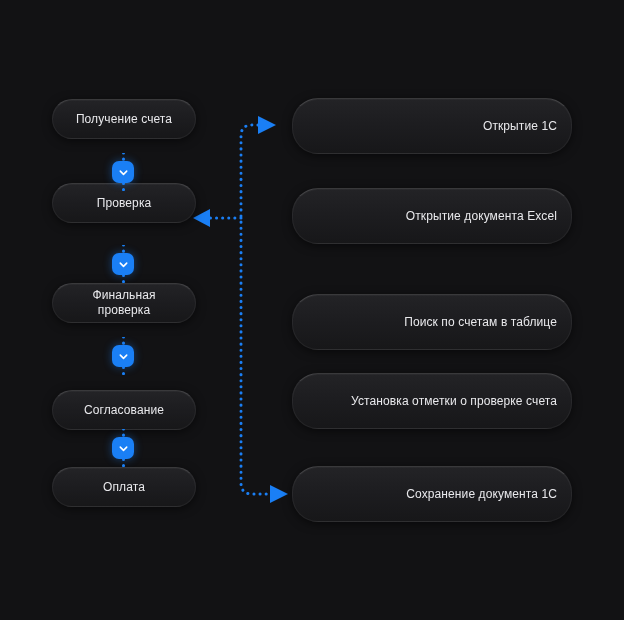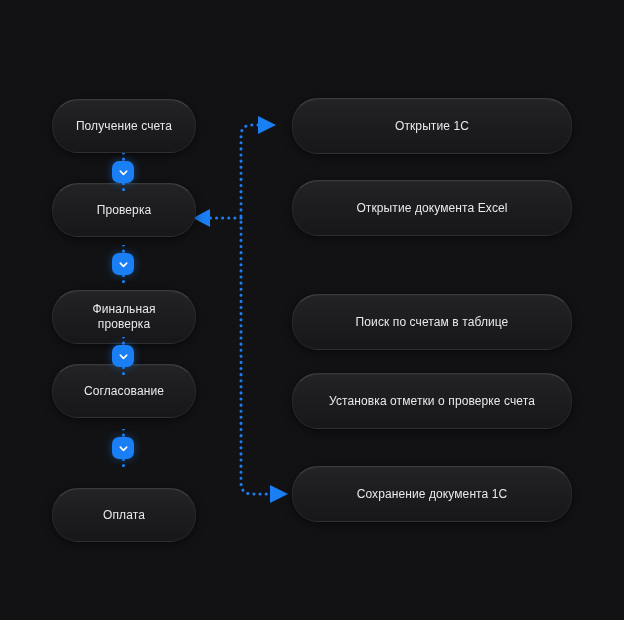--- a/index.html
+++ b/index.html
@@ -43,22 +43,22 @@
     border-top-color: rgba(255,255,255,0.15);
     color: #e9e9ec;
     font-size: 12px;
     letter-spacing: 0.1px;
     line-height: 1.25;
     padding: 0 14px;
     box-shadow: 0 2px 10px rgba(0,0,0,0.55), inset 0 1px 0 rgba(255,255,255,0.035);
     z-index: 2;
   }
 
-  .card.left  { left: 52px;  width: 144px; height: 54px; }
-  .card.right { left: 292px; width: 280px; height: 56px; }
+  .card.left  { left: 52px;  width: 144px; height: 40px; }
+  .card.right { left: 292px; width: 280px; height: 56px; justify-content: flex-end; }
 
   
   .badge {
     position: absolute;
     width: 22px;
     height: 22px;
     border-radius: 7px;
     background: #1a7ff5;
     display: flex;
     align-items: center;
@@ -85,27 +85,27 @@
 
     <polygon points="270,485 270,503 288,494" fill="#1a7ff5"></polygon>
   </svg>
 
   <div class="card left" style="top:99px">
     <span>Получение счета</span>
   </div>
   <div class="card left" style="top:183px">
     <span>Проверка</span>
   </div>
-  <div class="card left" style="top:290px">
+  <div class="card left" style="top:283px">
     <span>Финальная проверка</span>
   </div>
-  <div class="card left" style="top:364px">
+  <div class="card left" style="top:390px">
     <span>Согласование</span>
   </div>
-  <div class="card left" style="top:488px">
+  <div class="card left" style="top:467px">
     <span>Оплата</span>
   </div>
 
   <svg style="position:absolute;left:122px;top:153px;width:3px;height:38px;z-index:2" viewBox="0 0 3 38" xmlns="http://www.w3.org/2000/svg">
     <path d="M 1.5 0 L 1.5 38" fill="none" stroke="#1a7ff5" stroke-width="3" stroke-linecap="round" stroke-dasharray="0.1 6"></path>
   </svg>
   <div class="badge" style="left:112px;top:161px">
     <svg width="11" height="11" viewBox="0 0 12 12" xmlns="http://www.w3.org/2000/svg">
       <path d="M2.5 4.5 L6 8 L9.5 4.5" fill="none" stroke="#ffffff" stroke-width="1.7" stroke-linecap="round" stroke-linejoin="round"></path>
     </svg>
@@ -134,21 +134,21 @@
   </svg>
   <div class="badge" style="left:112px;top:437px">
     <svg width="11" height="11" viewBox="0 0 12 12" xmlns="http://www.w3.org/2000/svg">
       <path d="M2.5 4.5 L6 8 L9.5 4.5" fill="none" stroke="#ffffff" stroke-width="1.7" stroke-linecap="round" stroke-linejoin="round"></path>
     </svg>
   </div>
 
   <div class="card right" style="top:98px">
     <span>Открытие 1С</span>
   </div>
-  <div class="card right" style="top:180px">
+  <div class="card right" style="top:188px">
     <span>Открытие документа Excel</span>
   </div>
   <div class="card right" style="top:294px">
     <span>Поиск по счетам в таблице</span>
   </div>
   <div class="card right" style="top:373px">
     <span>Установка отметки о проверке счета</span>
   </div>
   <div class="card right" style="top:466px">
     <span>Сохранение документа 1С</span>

__________

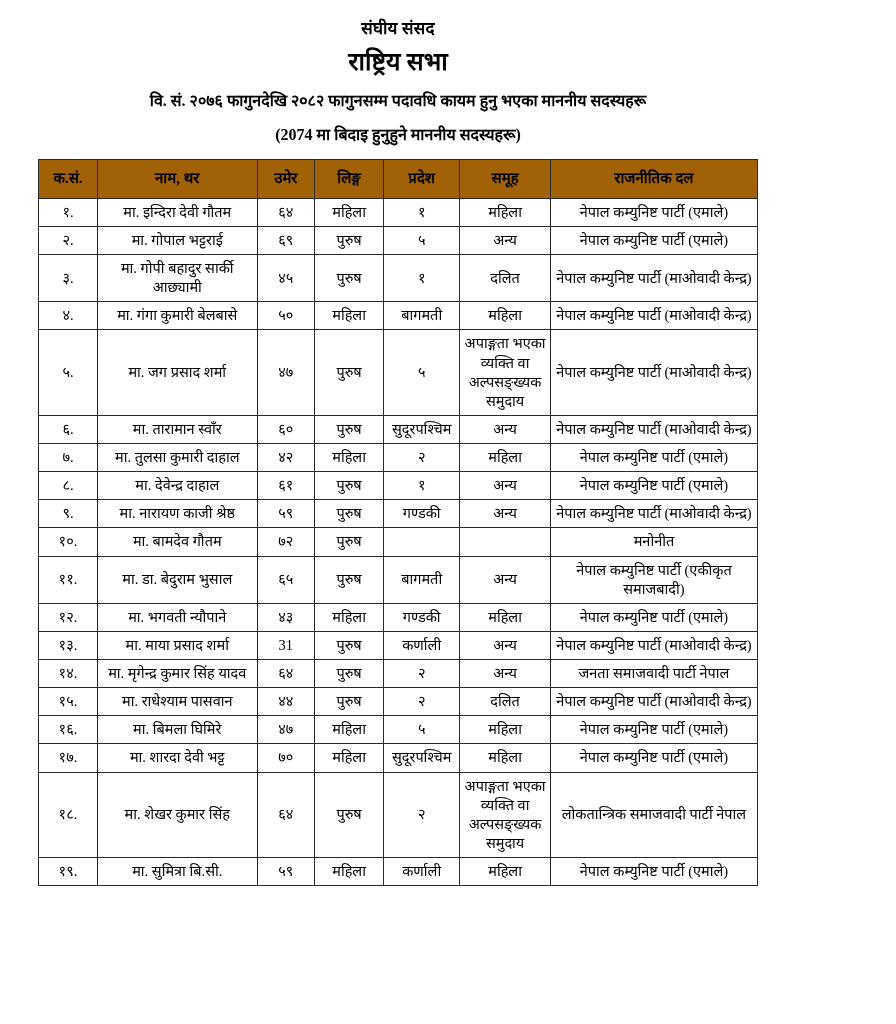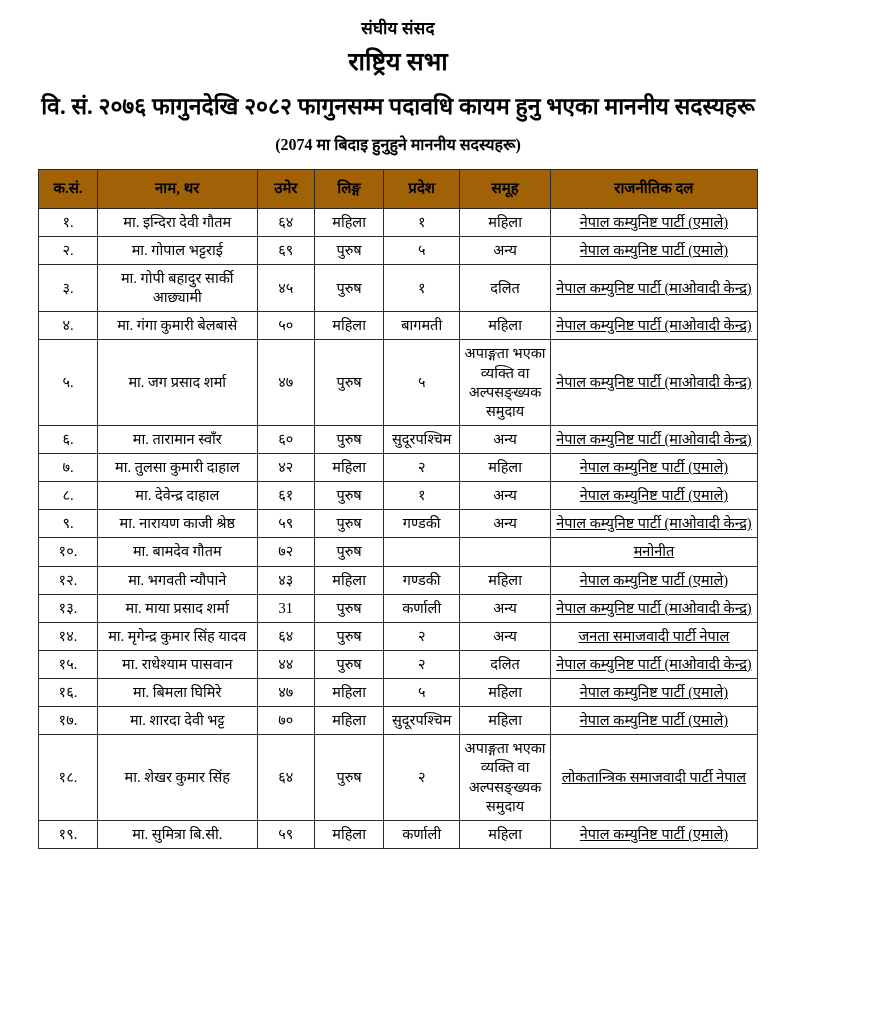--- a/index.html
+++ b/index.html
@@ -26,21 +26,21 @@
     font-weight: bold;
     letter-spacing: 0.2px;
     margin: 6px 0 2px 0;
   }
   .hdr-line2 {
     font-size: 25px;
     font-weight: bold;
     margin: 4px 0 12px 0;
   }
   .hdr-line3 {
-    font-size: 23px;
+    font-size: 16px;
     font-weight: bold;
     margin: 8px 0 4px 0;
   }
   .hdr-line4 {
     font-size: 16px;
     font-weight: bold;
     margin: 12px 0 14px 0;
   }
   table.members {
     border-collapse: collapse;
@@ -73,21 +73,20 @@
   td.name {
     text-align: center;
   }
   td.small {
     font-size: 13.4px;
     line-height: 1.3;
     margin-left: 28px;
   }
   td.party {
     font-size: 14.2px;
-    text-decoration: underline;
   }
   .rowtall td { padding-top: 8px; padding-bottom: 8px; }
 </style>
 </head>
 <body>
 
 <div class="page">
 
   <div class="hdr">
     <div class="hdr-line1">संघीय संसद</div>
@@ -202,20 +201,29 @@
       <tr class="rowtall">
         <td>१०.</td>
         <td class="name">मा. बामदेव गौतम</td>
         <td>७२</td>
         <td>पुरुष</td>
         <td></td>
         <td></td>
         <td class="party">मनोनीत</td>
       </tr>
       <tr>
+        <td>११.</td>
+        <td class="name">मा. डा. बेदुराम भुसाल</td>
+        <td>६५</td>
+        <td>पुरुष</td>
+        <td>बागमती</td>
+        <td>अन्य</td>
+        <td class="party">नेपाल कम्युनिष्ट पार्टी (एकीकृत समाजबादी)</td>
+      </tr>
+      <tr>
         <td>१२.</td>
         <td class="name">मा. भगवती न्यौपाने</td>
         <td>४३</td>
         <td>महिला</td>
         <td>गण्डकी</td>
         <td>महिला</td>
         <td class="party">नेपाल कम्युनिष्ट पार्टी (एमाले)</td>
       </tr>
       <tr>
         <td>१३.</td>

__________

▶ _YOUR GOAL_: Display every line of the listing that contains the string "badge".

▶ _TASK SOLUTION_:
   .badge {
   <div class="badge" style="left:112px;top:161px">
   <div class="badge" style="left:112px;top:437px">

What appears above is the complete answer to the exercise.